Выбрать главу

То, что я собираюсь описать, напоминает какую-то зловещую игру чудовищных масштабов, какой-то детский сговор против действительности, сговор, смахивающий на коллективное самоубийство. Население гетто к тому времени, когда пишутся эти строки, сократилось до одной восьмой своей первоначальной численности. Тот, кто попал в очередную облаву и не был застрелен на месте при попытке к бегству (эти трупы так и лежат в неестественных позах у подъездов домов или в сточных канавах, накрытые газетами), отправляется на перевалочный пункт, с которого никто не возвращается. Мы видим тысячи людей, бредущих туда под охраной, мы слышим грохот и лязг отходящих поездов, мы знаем слово «Треблинка» — но под гнетом зловещей круговой поруки говорим о перенаселении, делаем вид, что знать не знаем ни о какой Треблинке, цепляемся за «может быть». Гетто содрогается от ужасной, немыслимой жажды жизни, но именно эта жажда жизни и означает победу смерти, точно так же как созданная немцами неслыханная машина смерти, кажущаяся невероятной даже ее жертвам, является самой надежной гарантией торжества немецкого образа жизни. Ты, конечно, понимаешь, что существует и подлинная любовь к жизни, которая могла бы с легкостью победить в схватке со смертью, та любовь к самой жизни, которая готова пожертвовать собственным существованием ради спасения других. Здесь же все рушится из-за безумного стремления каждого хоть как-нибудь, хоть ненадолго продлить свою, только свою собственную жизнь. Мы, рабы, гнущие спину на Теббенса, Шульца, Хофмана или на армейское квартирное управление, взираем на немцев, своих хозяев и надсмотрщиков, вытягивающих из нас последние силы, прежде чем отправить на смерть, как на богов, чье расположение нужно во что бы то ни стало снискать. Из поездов смерти доносятся вопли: «Это же я, господин Шульц! Вы же знаете, какой я работник! Это же я, я, я…» Я уже писал выше о сходстве с детским заговором: жертвы взирают на своих палачей как на строгих, но справедливых наставников, и с тем же упорством, с той же верой в воображаемое, с какой играющие дети превращают газон в океан, а доску в океанский пароход, мои товарищи по несчастью не перестают изобретать все новые и новые спасительные обороты, которые может принять их нынешняя ужасная судьба.

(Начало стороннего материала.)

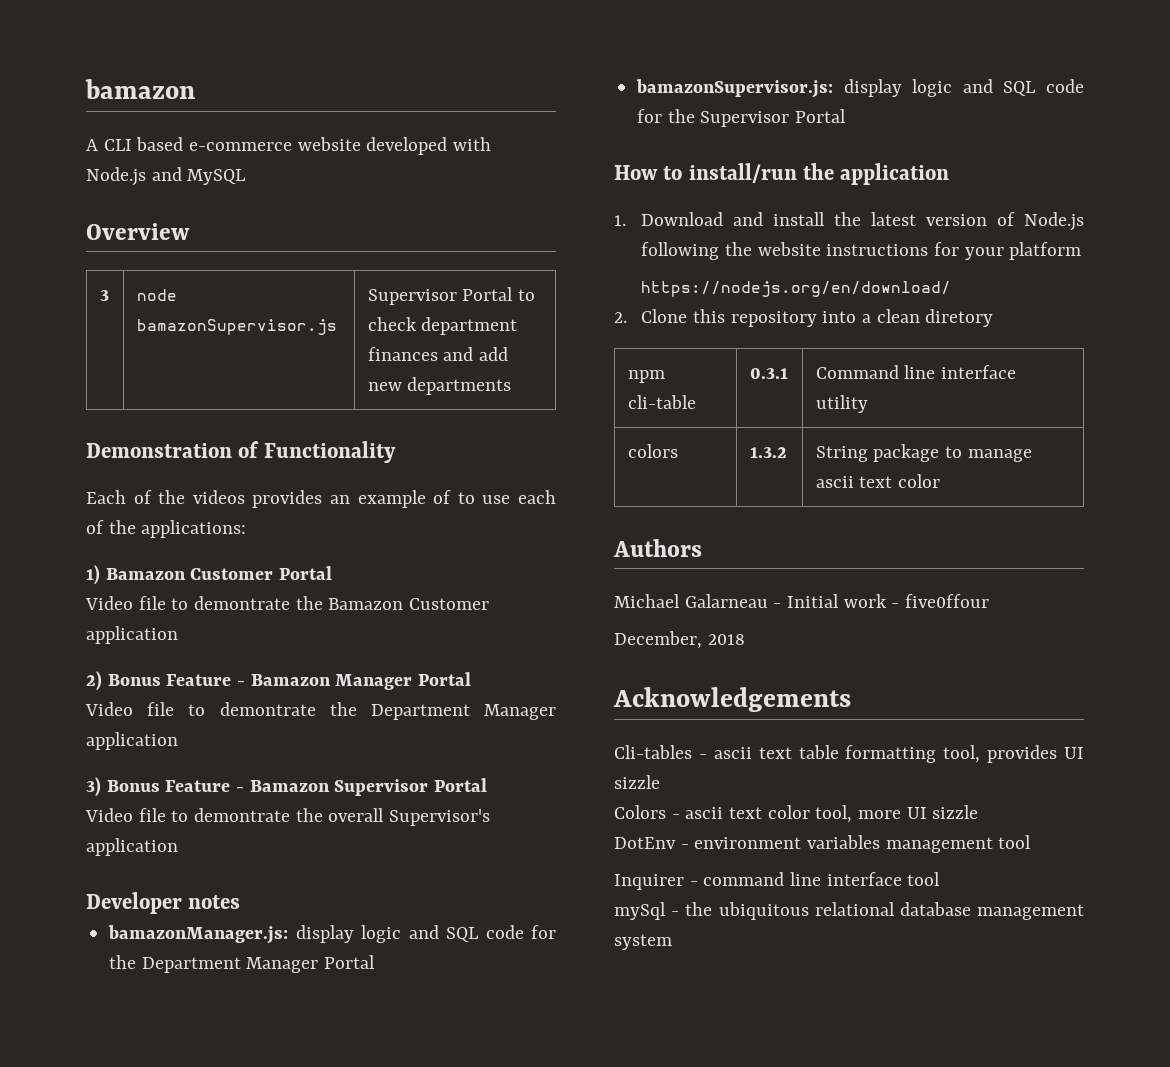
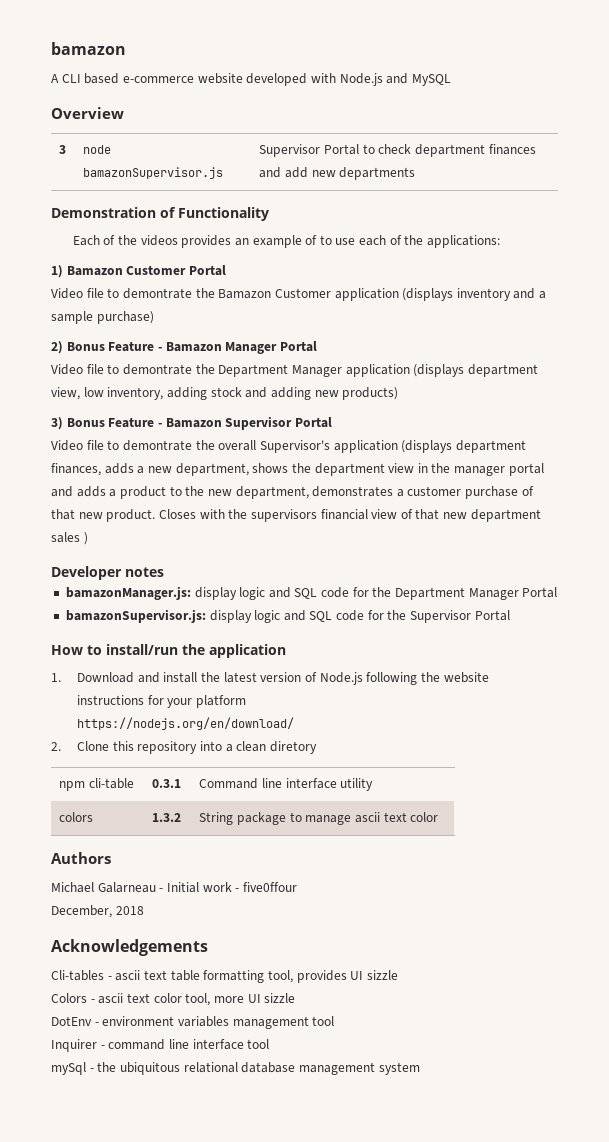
- Video file to demontrate the Bamazon Customer application
+ Video file to demontrate the Bamazon Customer application (displays inventory and a sample purchase)
- Video file to demontrate the Department Manager application
+ Video file to demontrate the Department Manager application (displays department view, low inventory, adding stock and adding new products)
- Video file to demontrate the overall Supervisor's application
+ Video file to demontrate the overall Supervisor's application (displays department finances, adds a new department, shows the department view in the manager portal and adds a product to the new department, demonstrates a customer purchase of that new product. Closes with the supervisors financial view of that new department sales )

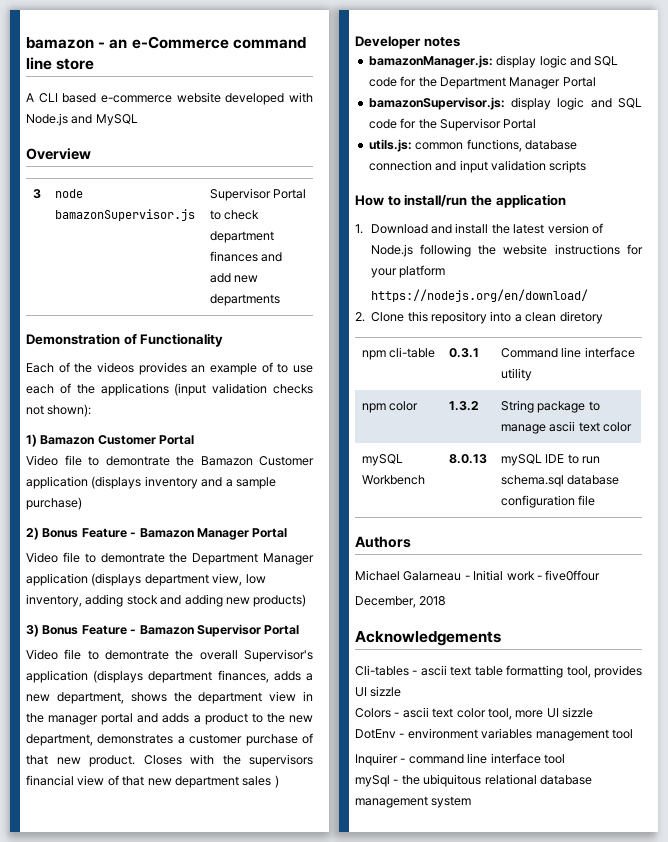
- bamazon
+ bamazon - an e-Commerce command line store
- Each of the videos provides an example of to use each of the applications:
+ Each of the videos provides an example of to use each of the applications (input validation checks not shown):
+ utils.js: common functions, database connection and input validation scripts
- colors | 1.3.2 | String package to manage ascii text color
+ npm color | 1.3.2 | String package to manage ascii text color
+ mySQL Workbench | 8.0.13 | mySQL IDE to run schema.sql database configuration file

Не следует ли мне в этой связи сказать и о себе горькие и резкие слова? Разве я, в этой обстановке беспрерывных отборочных и карательных операций — прости мне этот жаргон смерти, навязанный нам немцами (опять я говорю: «немцами»…), — разве я не провожу все свободное от работы время за чтением Гёльдерлина, хотя добрую половину стихов уже знаю наизусть? И разве это не попытка с моей стороны как-то примириться с действительностью, создать для себя лично какое-то подобие нормального существования, непременной составной частью которого для меня является чтение, хотя остальных признаков, характеризующих это понятие, и в помине нет? Напрасно было бы пытаться приписать этому поэту, или, вернее, моей увлеченности им, какую-либо воинствующую, активно нравственную роль. Бывают ситуации, когда искусство — любое искусство — противоречит жизни, когда ему уже нечего ей сказать. Очень я прошу тебя простить мне эту фразу. Разве мы не понимали под искусством только такое искусство, которое стремится как-то помочь жизни, придать ей более высокий смысл? И разве кощунственные слова, написанные мною сейчас, не свидетельствуют яснее ясного, что врагу, и впрямь удалось низвести нас до угодного ему состояния? Знаю только, что нет у меня более опасного недруга, чем апатия; что именно с ней надо бороться в первую очередь. Прости мне еще раз, что я не могу решить, считать ли нам искусство союзником в этой борьбе или просто ловушкой, ловким ходом врага.